Fortunately, the owner and I were able to connect and try to get the site up on their existing domain (web address). However, that was inaccessible without becoming expensive, so it was decided to get a new URL. Today consisted of registering the new address, establishing hosting, and finally uploading the completed site. Amongst the other updates of the day, I was glad to get the project finished and the client's new site available to the public.

The next may not have as much accomplished, but I never know what to expect.

Tuesday, October 8, 2013

Fall 2013

Iowa is well into the new season. Evening and morning temps are cool in the 50s, but days are still getting up to the upper 60s and low 70s. Farmers are also bringing in the year's crops, working as long as weather allows. Activities have started at church for kids and routines are becoming familiar again. This is the time of year that I don't look forward to.

Chilling out on a fall day.
Cooler temps mean the shorts and t-shirts of summer won't be around much longer and, worse yet, I have to start wearing footwear. I can tell the first few times I start putting on shoes that my body has more muscle spasms and I get more red marks on my feet. Hopefully weather will hold for a few more weeks before barefoot outings are no longer possible.

I was able to get off the vent completely for a couple months and use my diaphragm pacemaker system (DPS) 24/7. It felt great to be able to just stay on it and not have to switch back and forth. I did realize though that my nose fills up when I'm on my side and makes it hard to breathe. It's likely something I'll need to get looked at sometime.
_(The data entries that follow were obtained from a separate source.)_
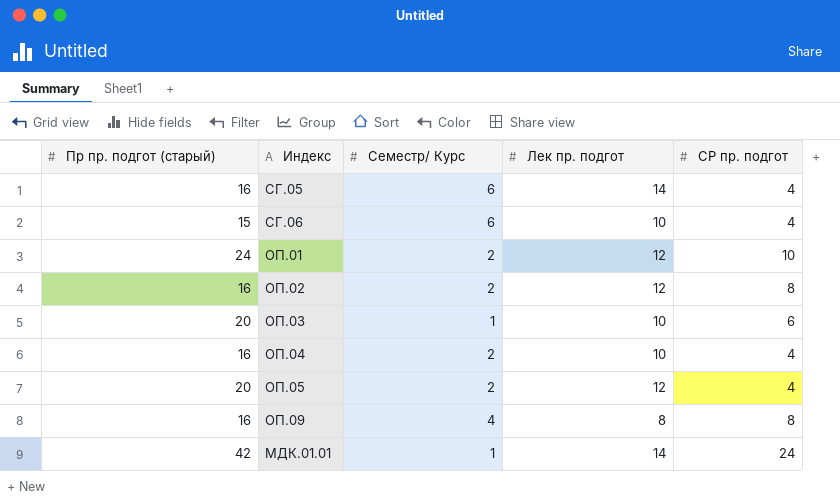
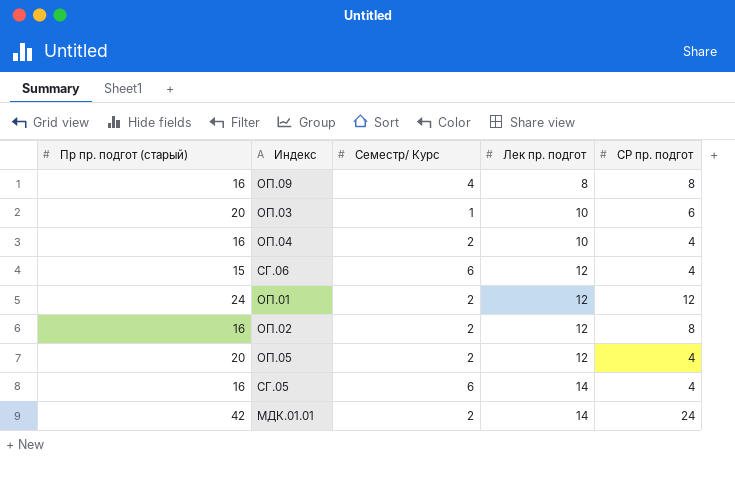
row order: none -> Лек пр. подгот ascending
СГ.06 | Лек пр. подгот: 10 -> 12
ОП.01 | СР пр. подгот: 10 -> 12
МДК.01.01 | Семестр/ Курс: 1 -> 2

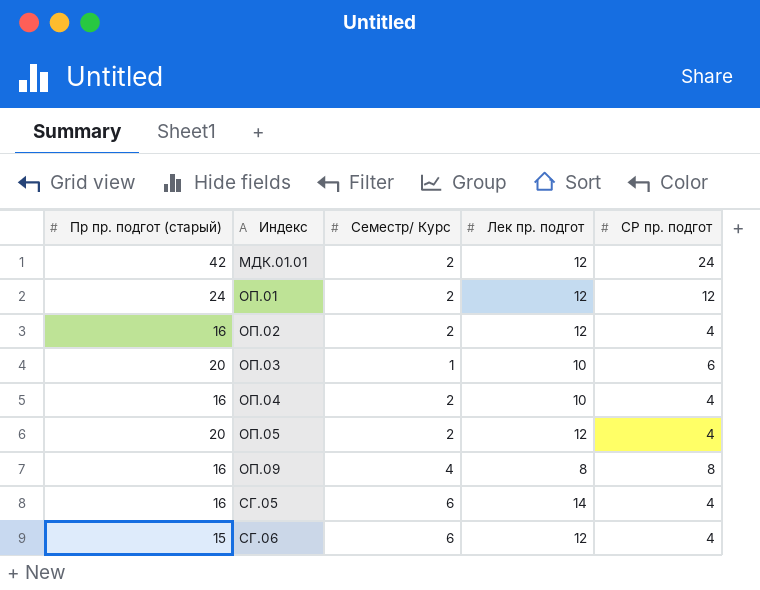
row order: Лек пр. подгот ascending -> Индекс ascending
МДК.01.01 | Лек пр. подгот: 14 -> 12
ОП.02 | СР пр. подгот: 8 -> 4

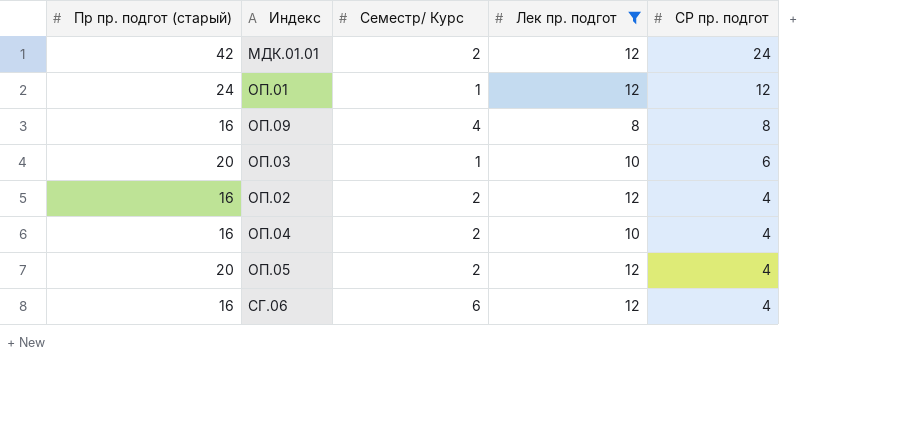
filter: none -> Лек пр. подгот != 14
row order: Индекс ascending -> СР пр. подгот descending
ОП.01 | Семестр/ Курс: 2 -> 1
СГ.06 | Пр пр. подгот (старый): 15 -> 16

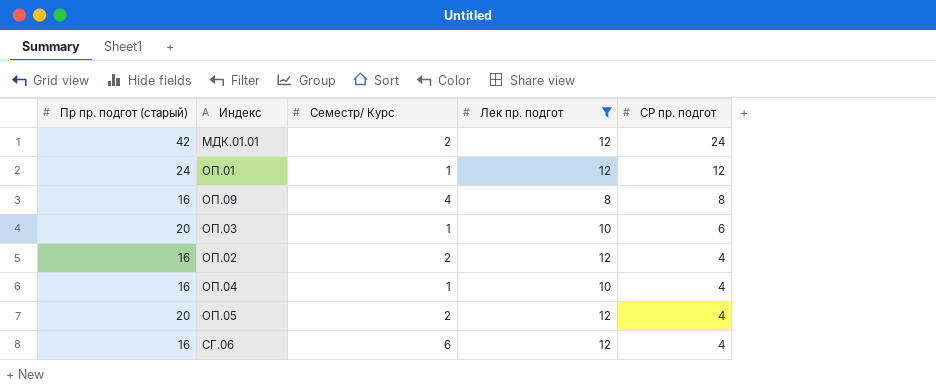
ОП.04 | Семестр/ Курс: 2 -> 1

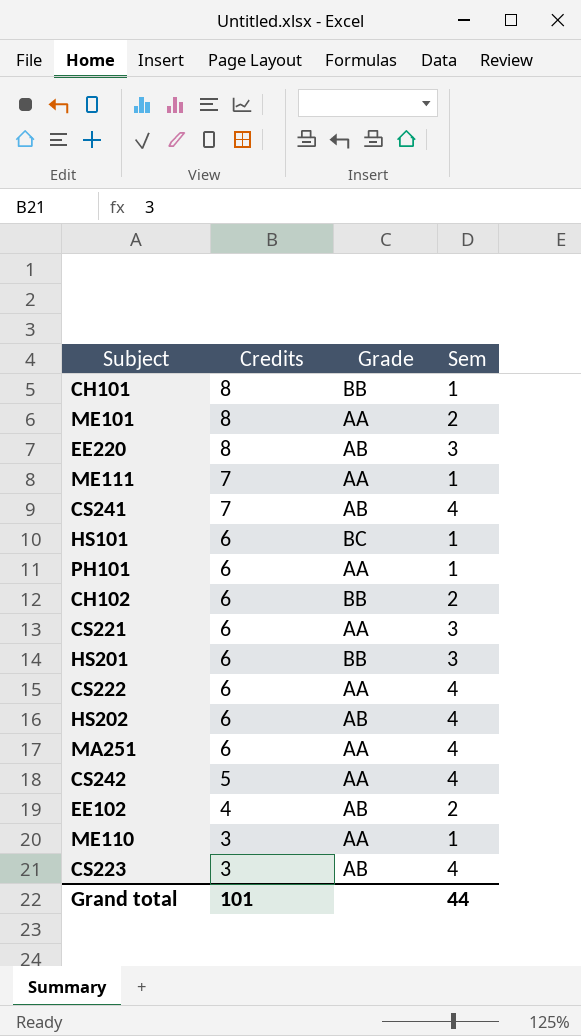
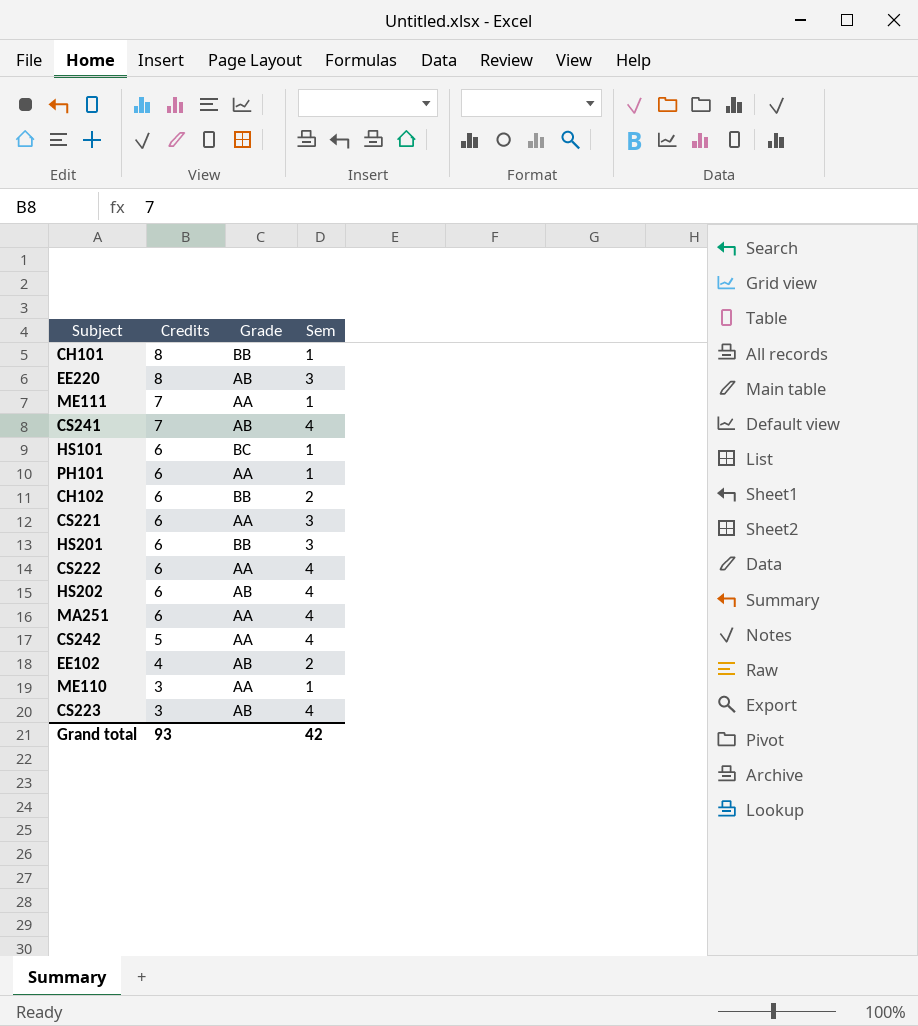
row ME101: 8 | AA | 2 -> none
Grand total | Credits: 101 -> 93
Grand total | Sem: 44 -> 42

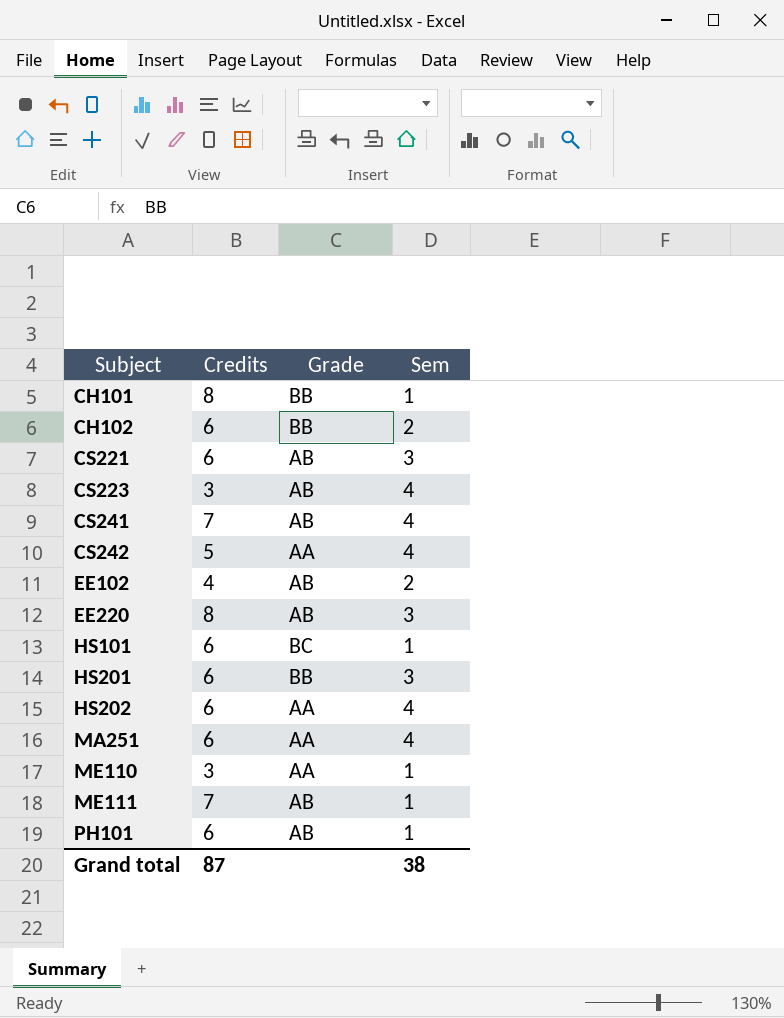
row order: Credits descending -> Subject ascending
row CS222: 6 | AA | 4 -> none
CS221 | Grade: AA -> AB
HS202 | Grade: AB -> AA
ME111 | Grade: AA -> AB
PH101 | Grade: AA -> AB
Grand total | Credits: 93 -> 87
Grand total | Sem: 42 -> 38

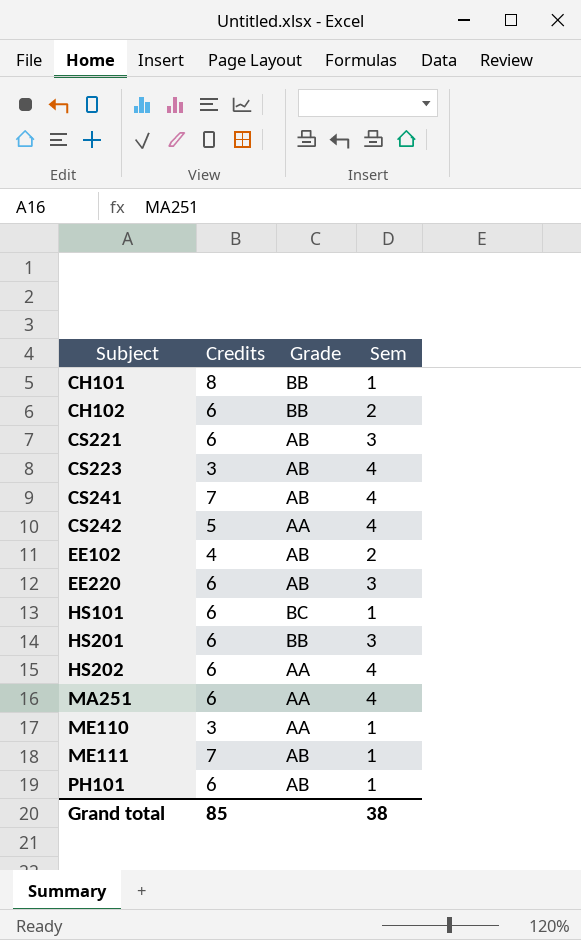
EE220 | Credits: 8 -> 6
Grand total | Credits: 87 -> 85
Unfortunately, I was sick a few weeks ago with a lot of air in my stomach, so I went back on the vent to help it clear up. Now, I'm on the vent for about six hours at night. In the next few weeks, I'm hoping to be off the vent again, but I'm not sure on timing.

Switching to the vent or pacemaker usually wakes me up, so decreasing time means waking up at odd times of night. I already have a hard time sleeping with meds only helping a little and I'm rarely able to get back asleep after waking up. The question will be which is more important, getting back off the vent or attempting to sleep.

The vents I use, a PLV-100, is also becoming an issue. Every month, someone comes and checks that they are working well, and once a year they are sent in for a preventative maintenance check. The company that services them is having an increasingly difficult time finding places to service my vents. They have been out of production for at least the past decade and very few people, if anyone now, still use them. Unfortunately, the new models are not as reliable and my biggest complaint, noisier. I've been warned that a day is coming soon that they will no longer be able to service my equipment and we may just have to wait until one, or both, stop working. However, with being on the DPS most, if not all, the time, insurance may not be willing to cover a new vent. The twists and turns of the quad life are always varied and seemingly never ending.

Another insurance battle is getting them to cover the supplies for the DPS. With only two of in Iowa that use the system, no one in the state carries the supplies. Therefore, I have to get approval for an out of network provider to order supplies. Once approved, they are good for a year, but I only need supply refills annually, so the cycle repeats every time I order. So far, I'm a month in to working on it and hope to be done by the end of this month.

That's about all there is to report for this entry. We will see what comes up until the next one.